O direito é um campo do conhecimento e pilar da estruturação da sociedade extremamente orgânico e mutável, sendo impossível desvincular ele dos valores, costumes e tradições dos povos que o utilizam. Desta forma é possível e lógico classifica-lo como uma verdadeira esponja, constantemente absorvendo influências externas e sendo assim moldado por elas. Na medida em que o direito é alterado pelos valores de um dado povo em um dado local, altera-se também a forma como o direito funciona para diferentes culturas, etnias, religiões e raças. Isso naturalmente gera consequências para todos os pertencentes a estas categorias, pois sua relação com o direito muda fundamentalmente. O Brasil, por exemplo, por ter um longo e cruel passado escravocrata, cujas consequências geram profundas marcas até hoje, naturalmente tem sua aplicação do direito influenciada por este fenômeno. Desta maneira, minorias raciais como os indígenas, pardos e pretos tem uma relação diametralmente diferente com o direito (e por consequência o poder judiciário) do que a parcela branca da população.
Até o final do século dezenove para tanto os olhos do judiciário quanto para uma parcela considerável da sociedade, negros escravizados eram vistos como não mais que uma mercadoria, indignos dos direitos humanos mais básicos. É importante ter em mente que o fim da escravidão não deu fim a esta visão retrógrada, com a visão de um ser inferior ainda sendo projetada sobre os negros recém-libertos. Com a justiça não foi diferente, com esta visão permeando uma diferença de modus operandi para réus brancos e negros. Com o passar das décadas houve progressos e a situação sem dúvidas melhorou. Isto está longe de significar, no entanto, que ela está perto do ideal. Pelo contrário, está longe. Sendo ainda possível escancarar como a raça de um indivíduo é fundamental para como será a relação deste com o direito brasileiro. São inúmeros os casos que demonstram essa diferença, seja pessoas brancas conseguindo penas demasiadamente brandas ao cometer o crime de racismo (como o morador de um condomínio em Valinhos que nem sequer ficou preso ao ser racista com um motoboy negro), ou pessoas negras ao cometerem crimes como tráfico recebendo penas totalmente desproporcionais (como o caso do Rafael Braga, condenado a onze anos de prisão por portar pinho de sol).

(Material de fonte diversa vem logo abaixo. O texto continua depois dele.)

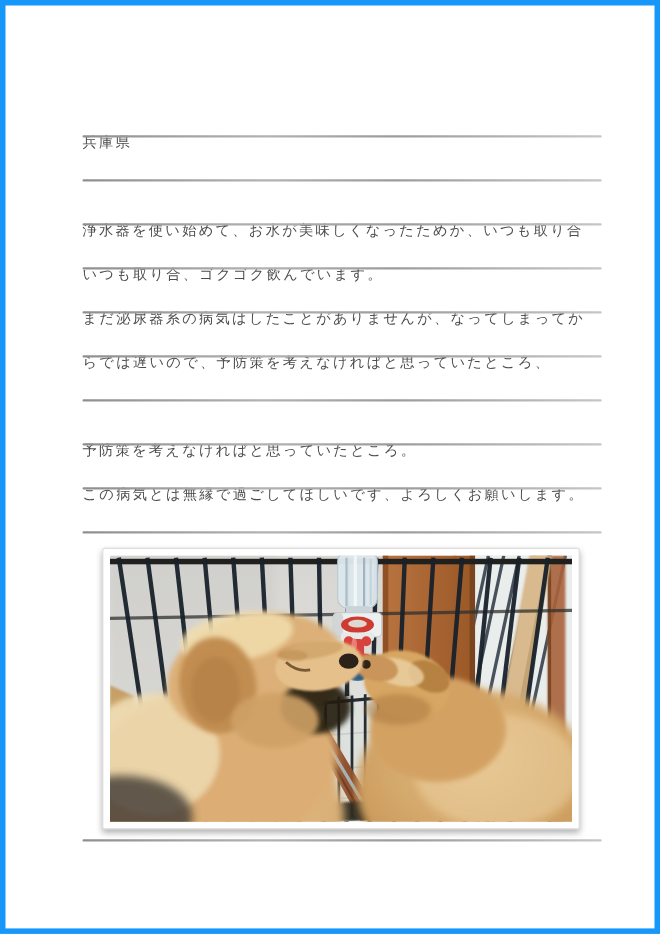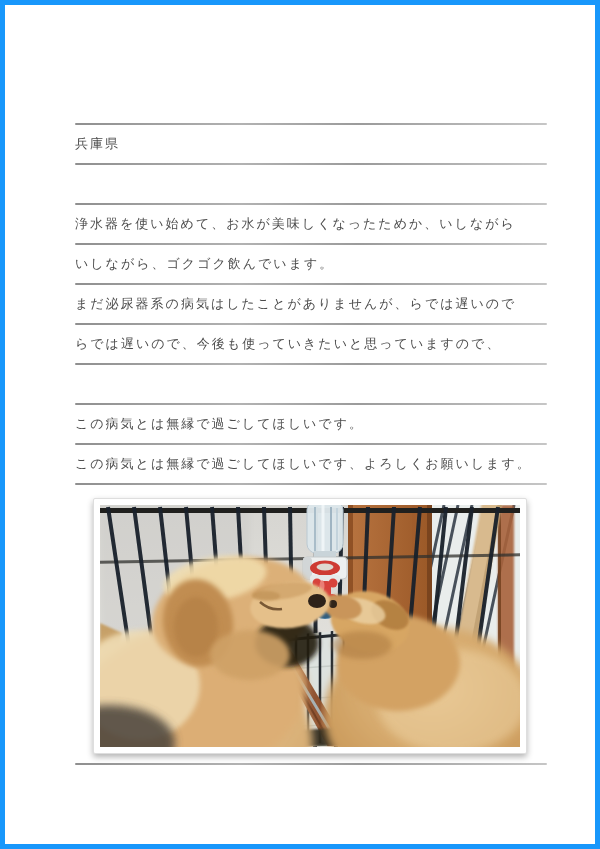--- a/index.html
+++ b/index.html
@@ -23,7 +23,6 @@
   }
   .t-row .rule{position:absolute;top:0;left:0;}
   .txt{
-    padding-top:13px;
     font-size:13px;
     line-height:1.2;
     color:#4c4c4c;

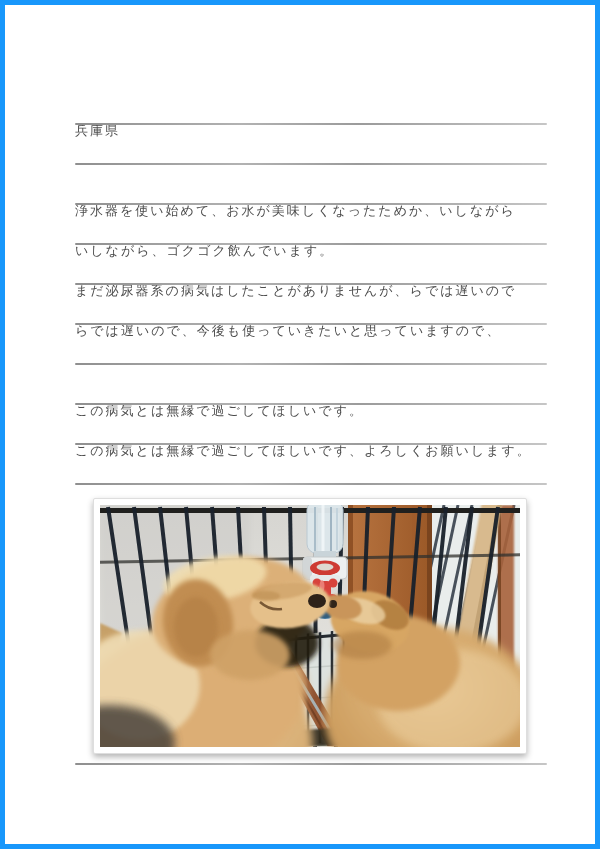--- a/index.html
+++ b/index.html
@@ -58,7 +58,7 @@
     </div>
     <div class="t-row">
       <div class="rule"></div>
-      <div class="txt">浄水器を使い始めて、お水が美味しくなったためか、いしながら</div>
+      <div class="txt">浄水器を使い始めて、お水が美味しくなったためか、いつも取り合</div>
     </div>
     <div class="t-row">
       <div class="rule"></div>

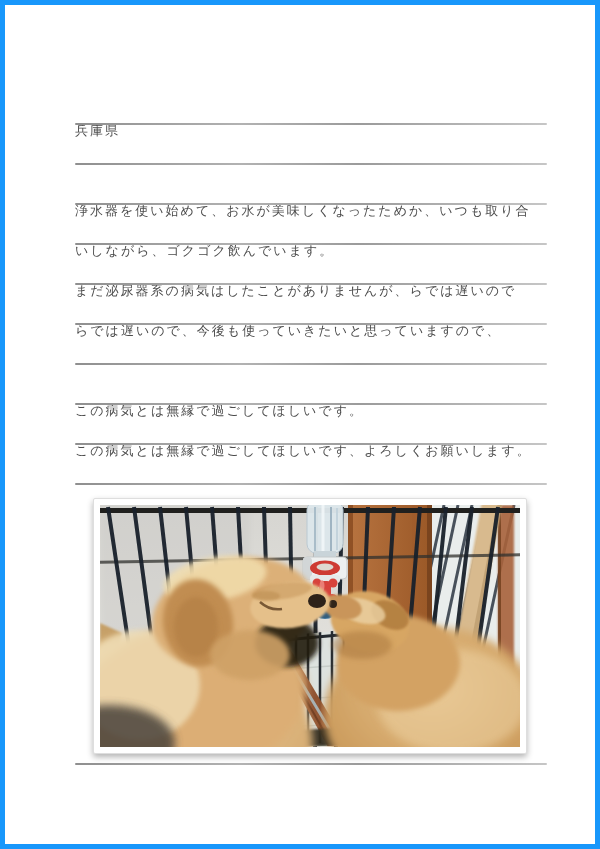--- a/index.html
+++ b/index.html
@@ -62,7 +62,7 @@
     </div>
     <div class="t-row">
       <div class="rule"></div>
-      <div class="txt">いしながら、ゴクゴク飲んでいます。</div>
+      <div class="txt">いつも取り合、ゴクゴク飲んでいます。</div>
     </div>
     <div class="t-row">
       <div class="rule"></div>

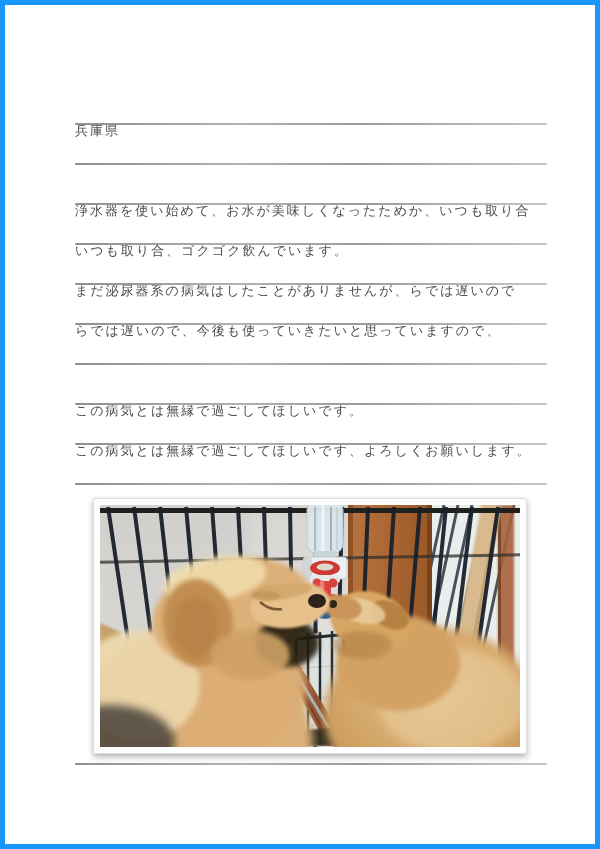--- a/index.html
+++ b/index.html
@@ -66,7 +66,7 @@
     </div>
     <div class="t-row">
       <div class="rule"></div>
-      <div class="txt">まだ泌尿器系の病気はしたことがありませんが、らでは遅いので</div>
+      <div class="txt">まだ泌尿器系の病気はしたことがありませんが、なってしまってか</div>
     </div>
     <div class="t-row">
       <div class="rule"></div>

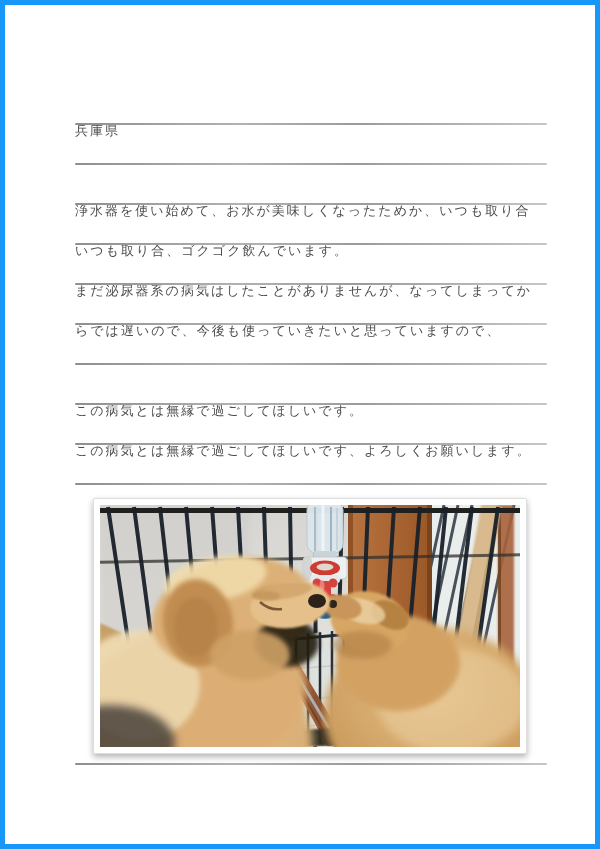--- a/index.html
+++ b/index.html
@@ -70,7 +70,7 @@
     </div>
     <div class="t-row">
       <div class="rule"></div>
-      <div class="txt">らでは遅いので、今後も使っていきたいと思っていますので、</div>
+      <div class="txt">らでは遅いので、予防策を考えなければと思っていたところ、</div>
     </div>
     <div class="t-row">
       <div class="rule"></div>

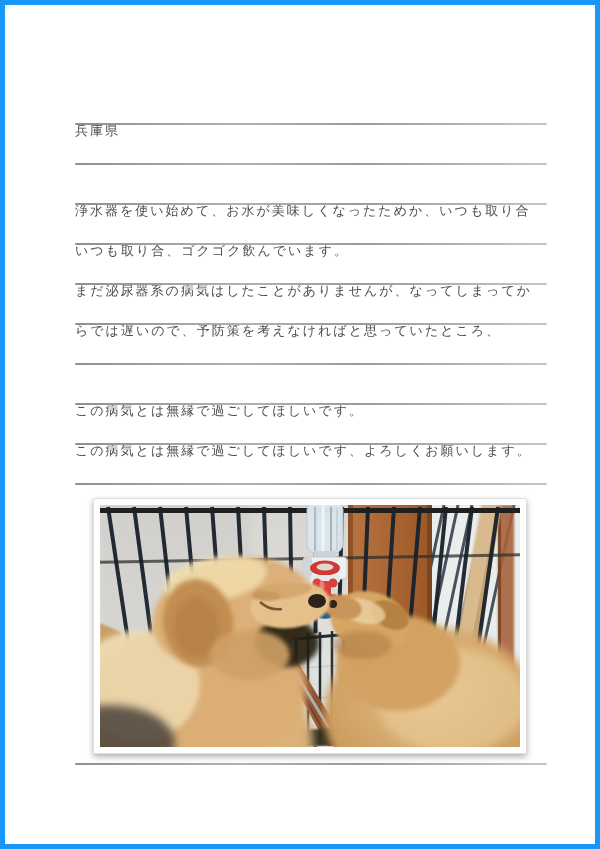--- a/index.html
+++ b/index.html
@@ -77,7 +77,7 @@
     </div>
     <div class="t-row">
       <div class="rule"></div>
-      <div class="txt">この病気とは無縁で過ごしてほしいです。</div>
+      <div class="txt">予防策を考えなければと思っていたところ。</div>
     </div>
     <div class="t-row">
       <div class="rule"></div>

Portanto, teço o final deste texto respondendo a pergunta que o norteia. Sim, para o direito a questão da raça importa, uma vez que o direito não se separa das questões sociais de um país e o Brasil permanece e abraça o legado discriminatório e exclusivo da escravidão. Não apenas importa, como é crucial. Importando de maneira positiva se a pessoa for branca e de maneira negativa se for negra. Assim funcionou no Brasil desde seus primórdios e assim funcionará por muito tempo. Enquanto as estruturas de opressão e marginalização que o capitalismo possibilita não forem superadas, a raça será benéfica para alguns e maléfica para outros em sua relação com o direito.